[PATCH RFC 2/2] seccomp: implement SECCOMP_FILTER_FLAG_NO_INHERITANCE
Dmitry V. Levin
ldv at altlinux.org
Mon Nov 11 20:44:50 UTC 2019
On Mon, Nov 11, 2019 at 04:20:20PM +0100, Paul Chaignon wrote:
> Userspace ptracer can use seccomp's SECCOMP_RET_TRACE action to stop the
> tracee only at syscalls of interest. Strace v5.3, for example, supports
> this with the --seccomp-bpf option. However, since seccomp filters are
> inherited by children tasks, this behavior forces the userspace ptracer to
> trace children tasks as well.
>
> This patch adds a new seccomp syscall flag to SECCOMP_SET_MODE_FILTER to
> prevent children tasks of the process from inheriting the filter. It
> allows ptracers to use seccomp's SECCOMP_RET_TRACE even when not following
> children tasks.
>
> Signed-off-by: Paul Chaignon <paul.chaignon at gmail.com>
> ---
> include/linux/seccomp.h | 8 +++-
> include/uapi/linux/seccomp.h | 1 +
> kernel/fork.c | 5 +++
> kernel/seccomp.c | 14 ++++++
> tools/testing/selftests/seccomp/seccomp_bpf.c | 44 ++++++++++++++++++-
> 5 files changed, 70 insertions(+), 2 deletions(-)
>
> diff --git a/include/linux/seccomp.h b/include/linux/seccomp.h
> index 84868d37b35d..85e2f92a7221 100644
> --- a/include/linux/seccomp.h
> +++ b/include/linux/seccomp.h
> @@ -7,7 +7,8 @@
> #define SECCOMP_FILTER_FLAG_MASK (SECCOMP_FILTER_FLAG_TSYNC | \
> SECCOMP_FILTER_FLAG_LOG | \
> SECCOMP_FILTER_FLAG_SPEC_ALLOW | \
> - SECCOMP_FILTER_FLAG_NEW_LISTENER)
> + SECCOMP_FILTER_FLAG_NEW_LISTENER | \
> + SECCOMP_FILTER_FLAG_NO_INHERIT)
>
> #ifdef CONFIG_SECCOMP
>
> @@ -83,6 +84,7 @@ static inline int seccomp_mode(struct seccomp *s)
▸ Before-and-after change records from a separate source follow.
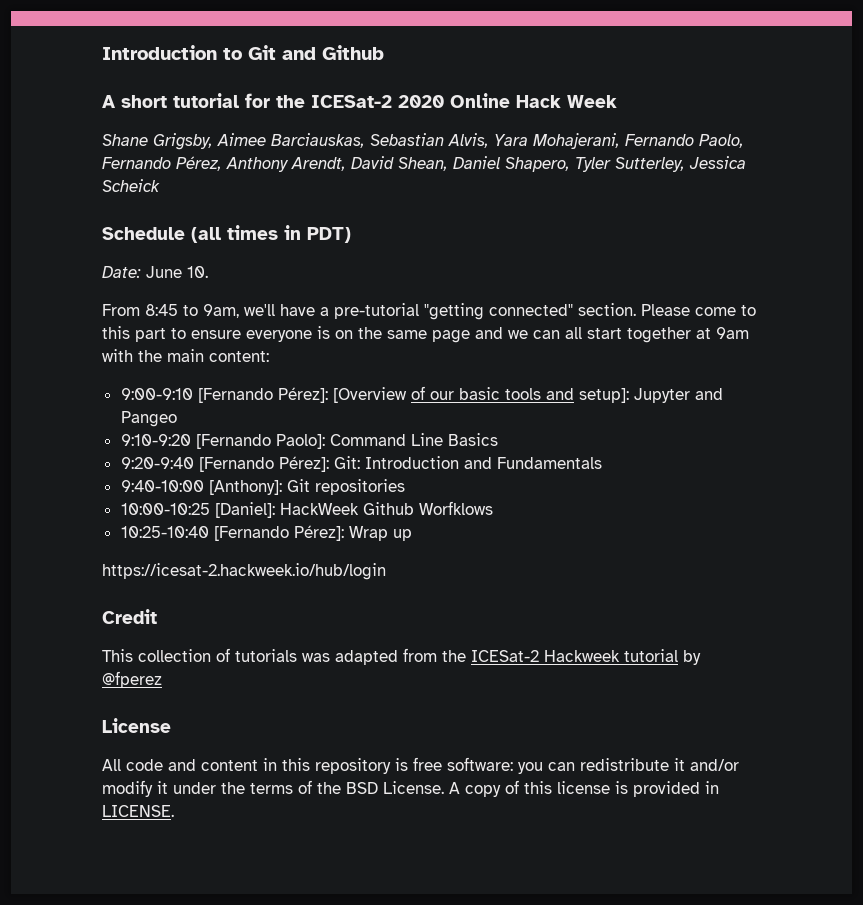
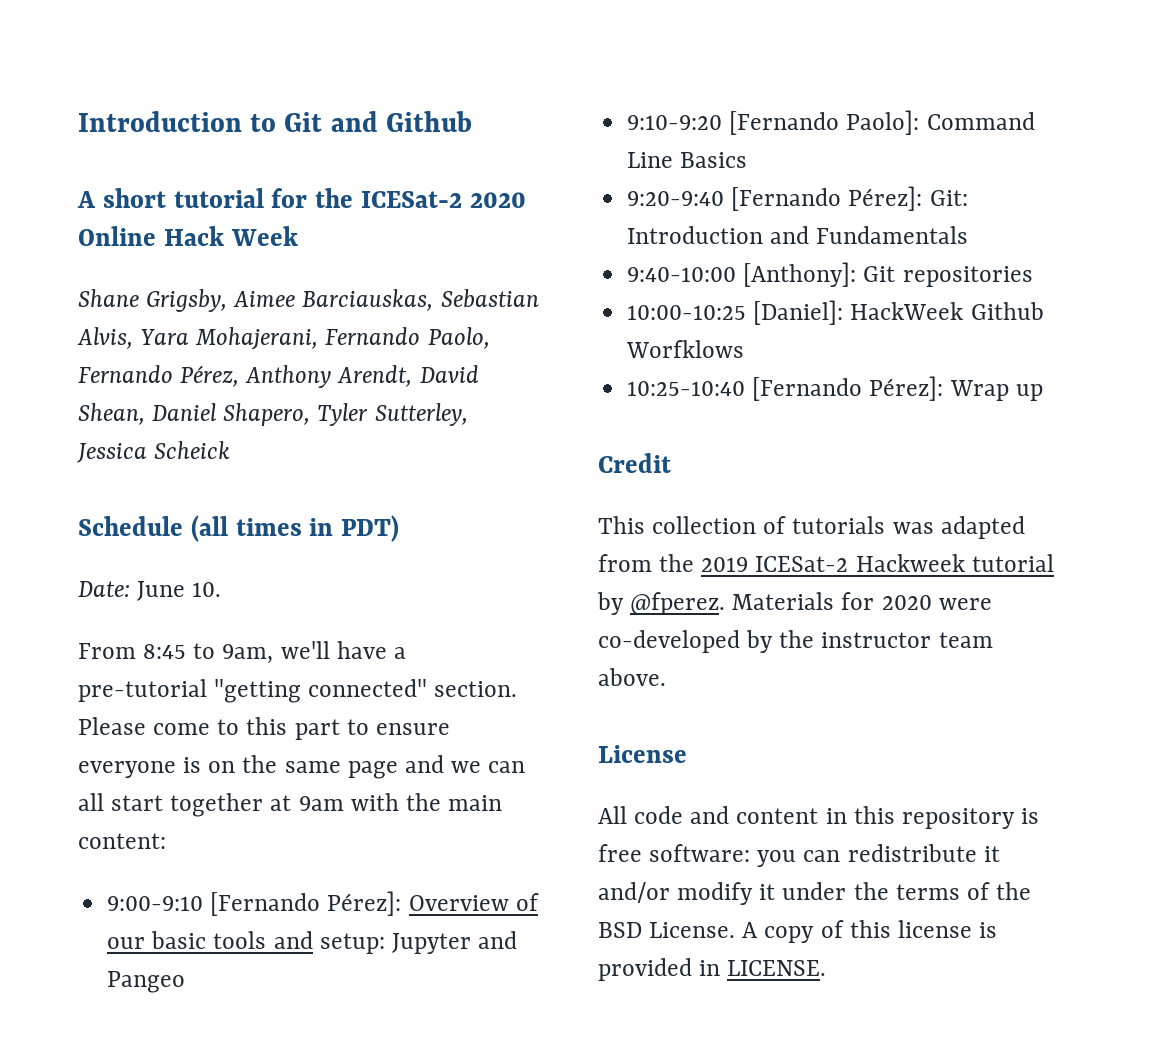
- 9:00-9:10 [Fernando Pérez]: [Overview of our basic tools and setup]: Jupyter and Pangeo
+ 9:00-9:10 [Fernando Pérez]: Overview of our basic tools and setup: Jupyter and Pangeo
- https://icesat-2.hackweek.io/hub/login
- This collection of tutorials was adapted from the ICESat-2 Hackweek tutorial by @fperez
+ This collection of tutorials was adapted from the 2019 ICESat-2 Hackweek tutorial by @fperez. Materials for 2020 were co-developed by the instructor team above.

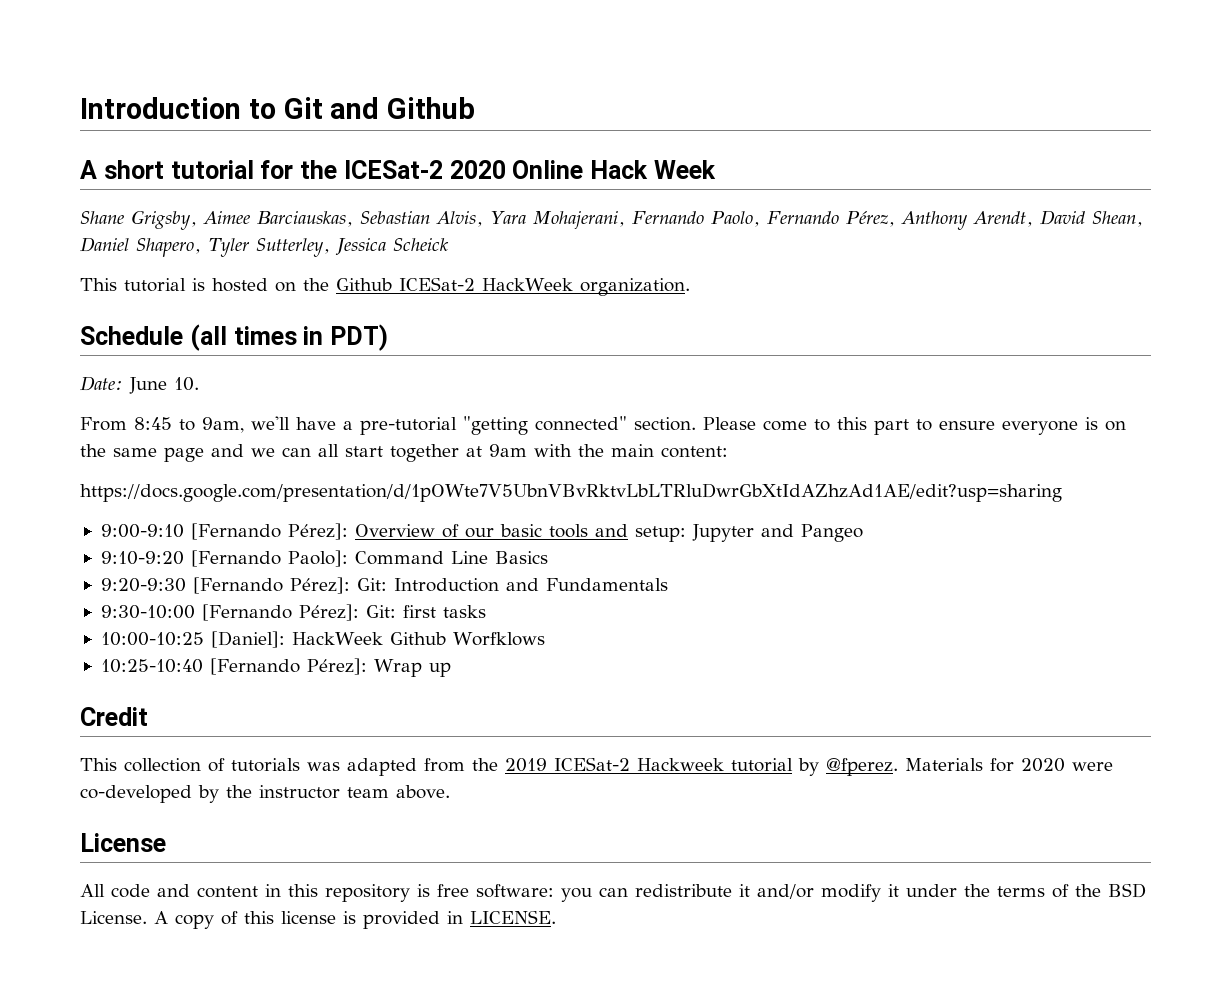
+ This tutorial is hosted on the Github ICESat-2 HackWeek organization.
+ https://docs.google.com/presentation/d/1pOWte7V5UbnVBvRktvLbLTRluDwrGbXtIdAZhzAd1AE/edit?usp=sharing
- 9:20-9:40 [Fernando Pérez]: Git: Introduction and Fundamentals
+ 9:20-9:30 [Fernando Pérez]: Git: Introduction and Fundamentals
- 9:40-10:00 [Anthony]: Git repositories
+ 9:30-10:00 [Fernando Pérez]: Git: first tasks

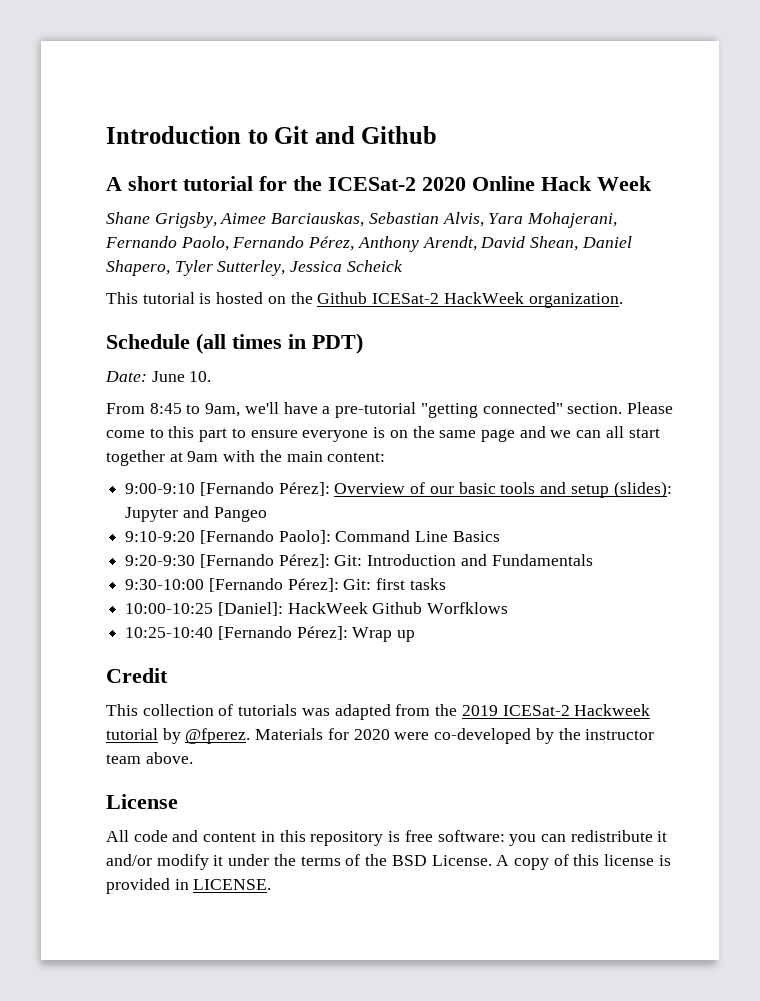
- https://docs.google.com/presentation/d/1pOWte7V5UbnVBvRktvLbLTRluDwrGbXtIdAZhzAd1AE/edit?usp=sharing
- 9:00-9:10 [Fernando Pérez]: Overview of our basic tools and setup: Jupyter and Pangeo
+ 9:00-9:10 [Fernando Pérez]: Overview of our basic tools and setup (slides): Jupyter and Pangeo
> #ifdef CONFIG_SECCOMP_FILTER
> extern void put_seccomp_filter(struct task_struct *tsk);
> extern void get_seccomp_filter(struct task_struct *tsk);
> +extern bool inherited_seccomp_filter(struct task_struct *tsk);
> #else /* CONFIG_SECCOMP_FILTER */
> static inline void put_seccomp_filter(struct task_struct *tsk)
> {
> @@ -92,6 +94,10 @@ static inline void get_seccomp_filter(struct task_struct *tsk)
> {
> return;
> }
> +static inline bool inherited_seccomp_filter(struct task_struct *tsk)
> +{
> + return true;
> +}
> #endif /* CONFIG_SECCOMP_FILTER */
>
> #if defined(CONFIG_SECCOMP_FILTER) && defined(CONFIG_CHECKPOINT_RESTORE)
> diff --git a/include/uapi/linux/seccomp.h b/include/uapi/linux/seccomp.h
> index 90734aa5aa36..e7f715fb7b34 100644
> --- a/include/uapi/linux/seccomp.h
> +++ b/include/uapi/linux/seccomp.h
> @@ -22,6 +22,7 @@
> #define SECCOMP_FILTER_FLAG_LOG (1UL << 1)
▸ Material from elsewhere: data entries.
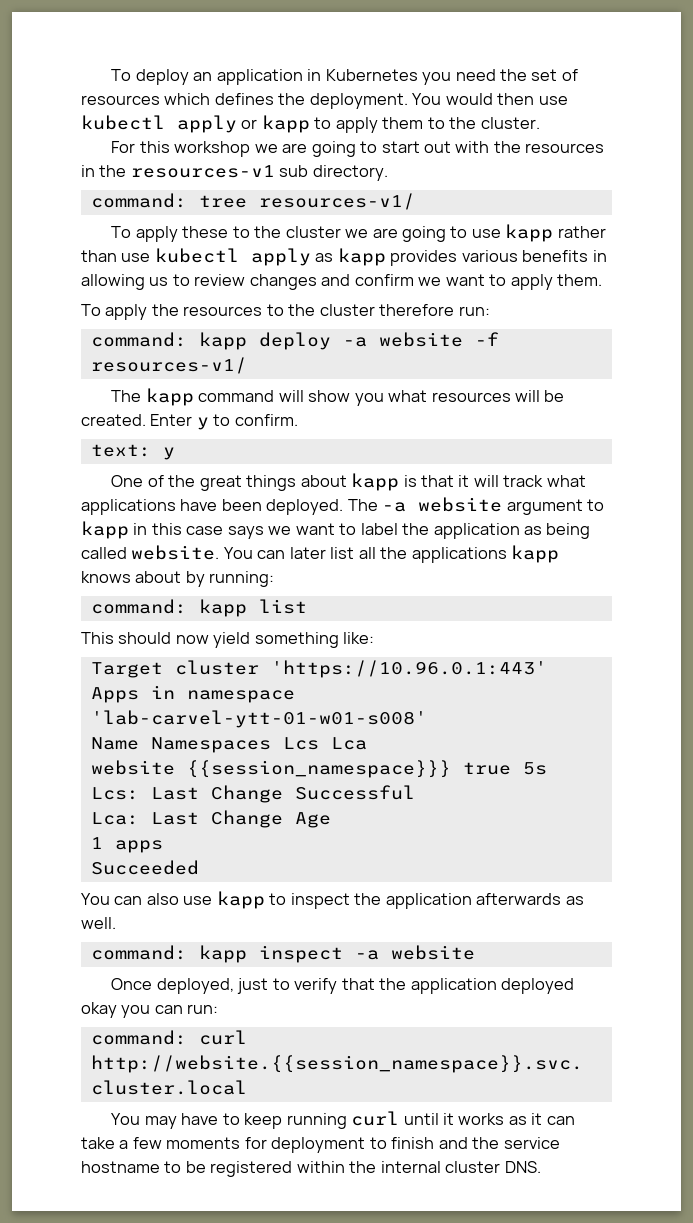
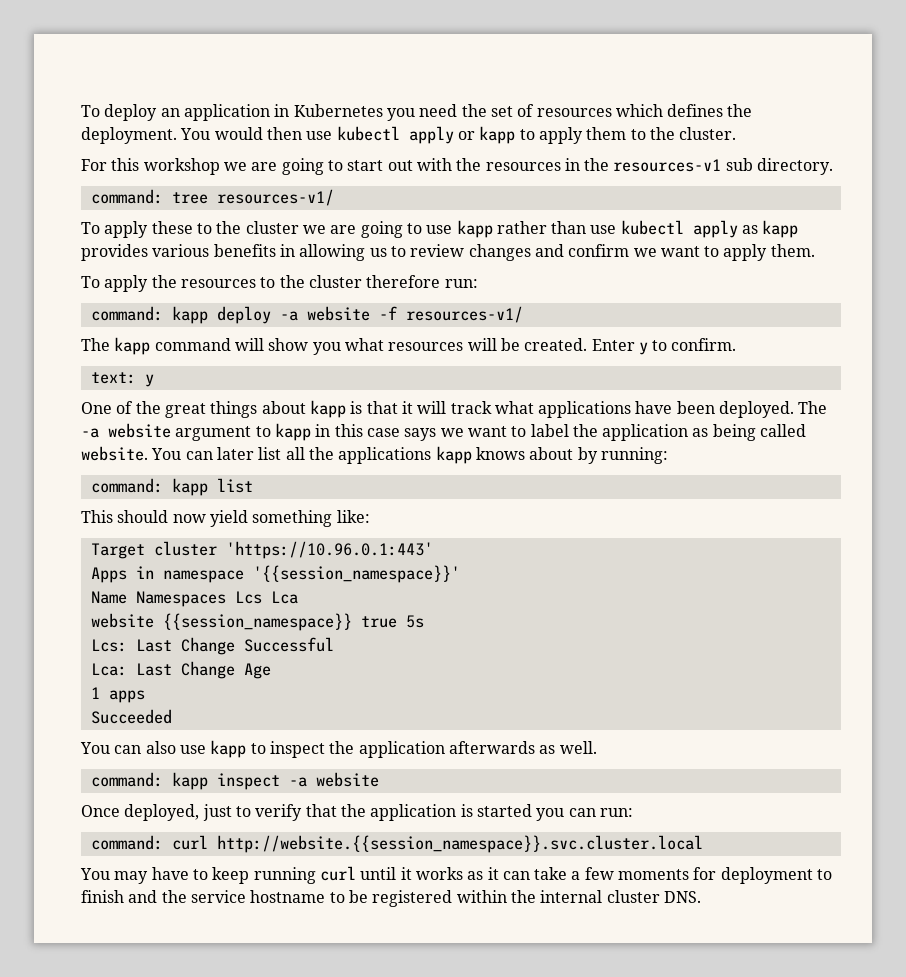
- Apps in namespace 'lab-carvel-ytt-01-w01-s008'
+ Apps in namespace '{{session_namespace}}'
- website {{session_namespace}}} true 5s
+ website {{session_namespace}} true 5s
- Once deployed, just to verify that the application deployed okay you can run:
+ Once deployed, just to verify that the application is started you can run:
> #define SECCOMP_FILTER_FLAG_SPEC_ALLOW (1UL << 2)
> #define SECCOMP_FILTER_FLAG_NEW_LISTENER (1UL << 3)
> +#define SECCOMP_FILTER_FLAG_NO_INHERIT (1UL << 4)
NO_INHERIT is too generic, it doesn't clearly say that we want to skip
fork inheritance.
> /*
> * All BPF programs must return a 32-bit value.
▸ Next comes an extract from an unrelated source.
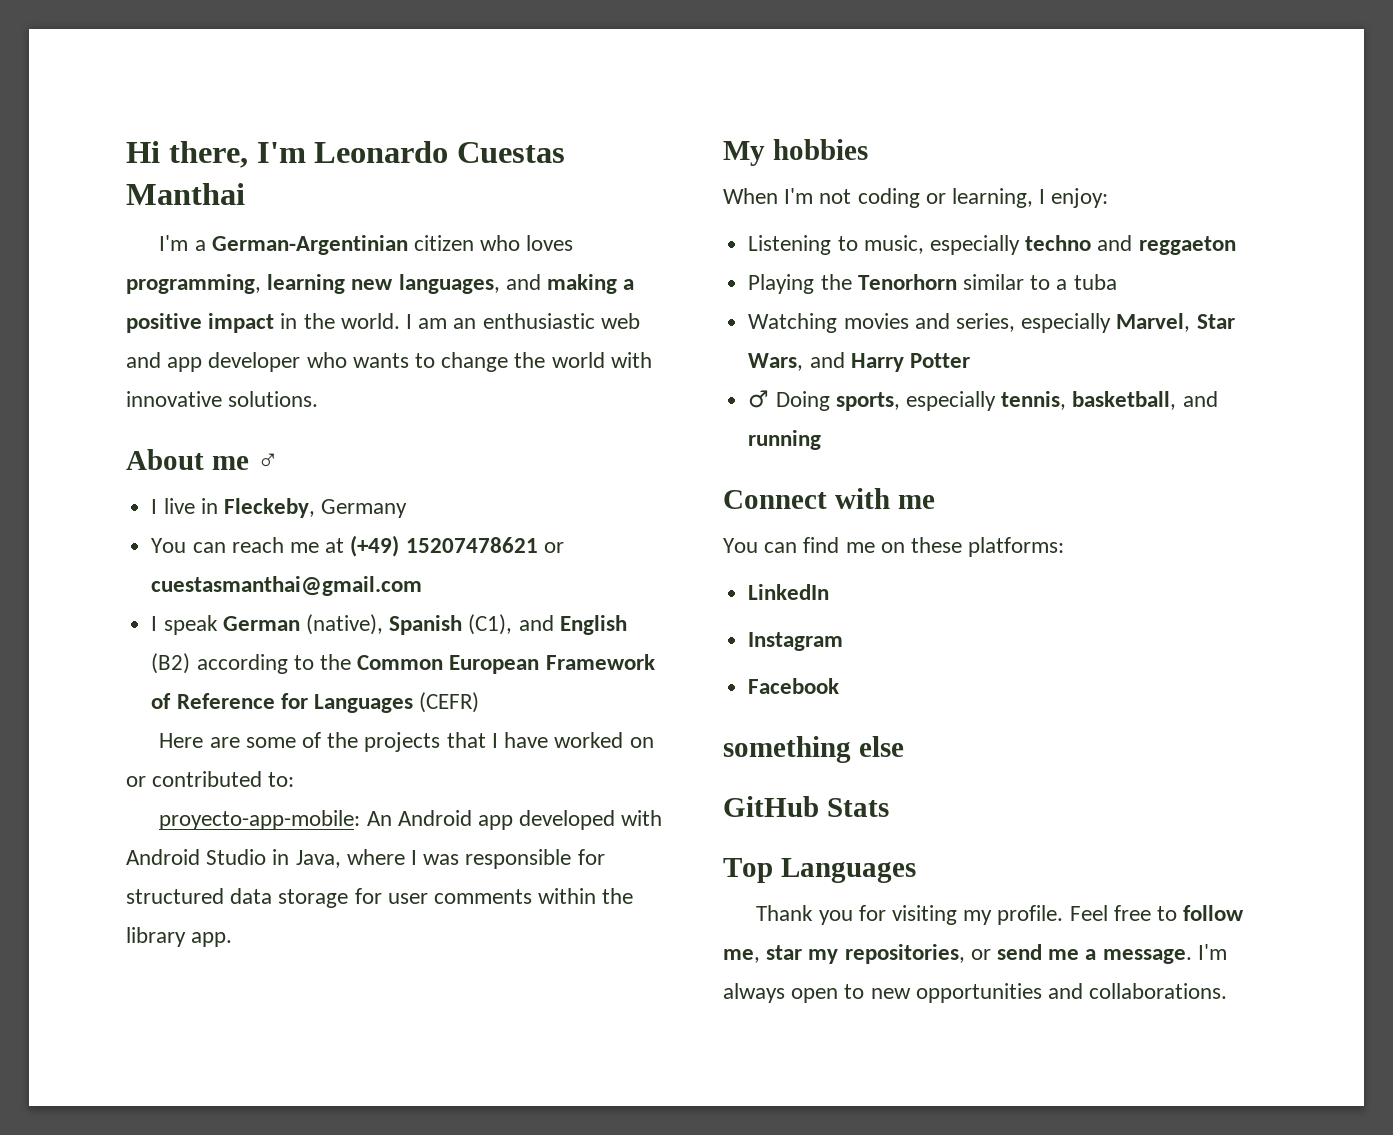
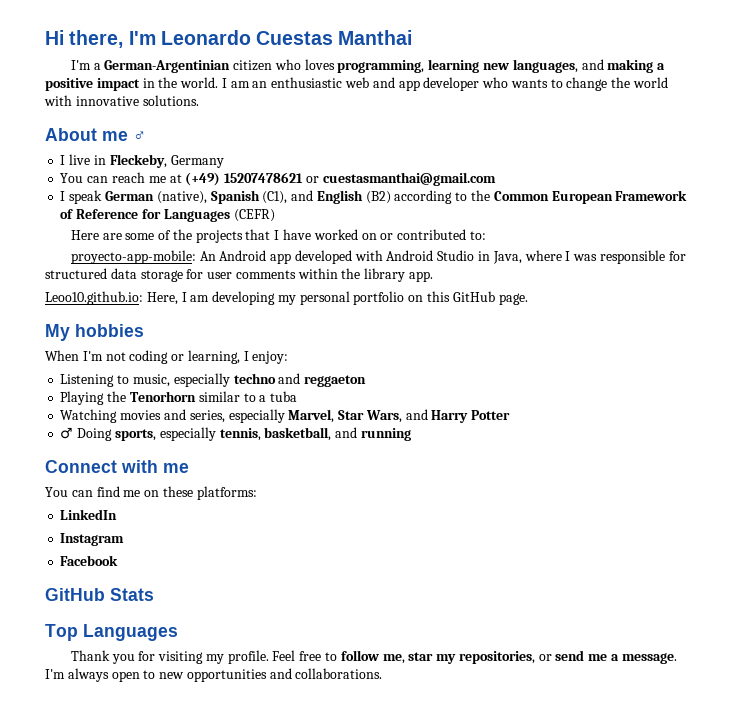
+ Leoo10.github.io: Here, I am developing my personal portfolio on this GitHub page.
- something else

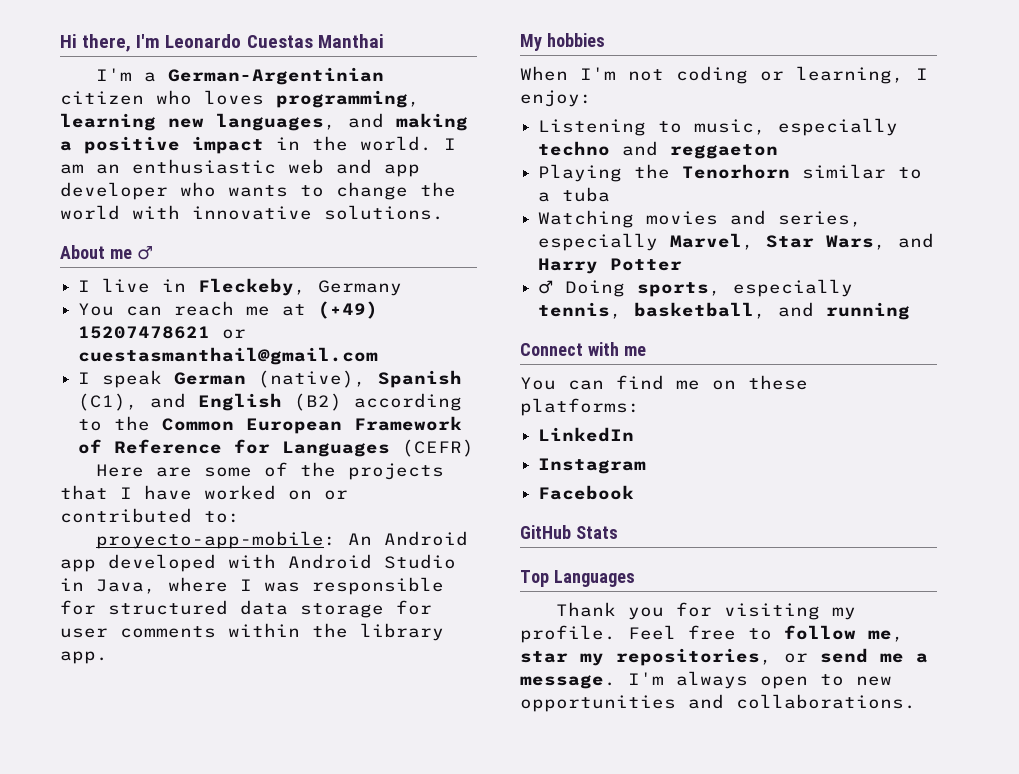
- You can reach me at (+49) 15207478621 or cuestasmanthai@gmail.com
+ You can reach me at (+49) 15207478621 or cuestasmanthail@gmail.com
- Leoo10.github.io: Here, I am developing my personal portfolio on this GitHub page.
> diff --git a/kernel/fork.c b/kernel/fork.c
> index 55af6931c6ec..1df5b058b067 100644
> --- a/kernel/fork.c
> +++ b/kernel/fork.c
> @@ -1605,6 +1605,11 @@ static void copy_seccomp(struct task_struct *p)
> */
> assert_spin_locked(¤t->sighand->siglock);
>
> + if (!inherited_seccomp_filter(current)) {
> + clear_tsk_thread_flag(p, TIF_SECCOMP);
> + return;
> + }
Since the task can have many seccomp filters (chained by seccomp_filter.prev)
and SECCOMP_FILTER_FLAG_NO_INHERIT flag affects only those filters that were
created using this flag, this code should copy only those filters that are
excluded from the fork inheritance.
> +
> /* Ref-count the new filter user, and assign it. */
> get_seccomp_filter(current);
> p->seccomp = current->seccomp;
> diff --git a/kernel/seccomp.c b/kernel/seccomp.c
> index dba52a7db5e8..c79b3d8ecc34 100644
> --- a/kernel/seccomp.c
> +++ b/kernel/seccomp.c
> @@ -110,6 +110,7 @@ struct notification {
> * outside of a lifetime-guarded section. In general, this
> * is only needed for handling filters shared across tasks.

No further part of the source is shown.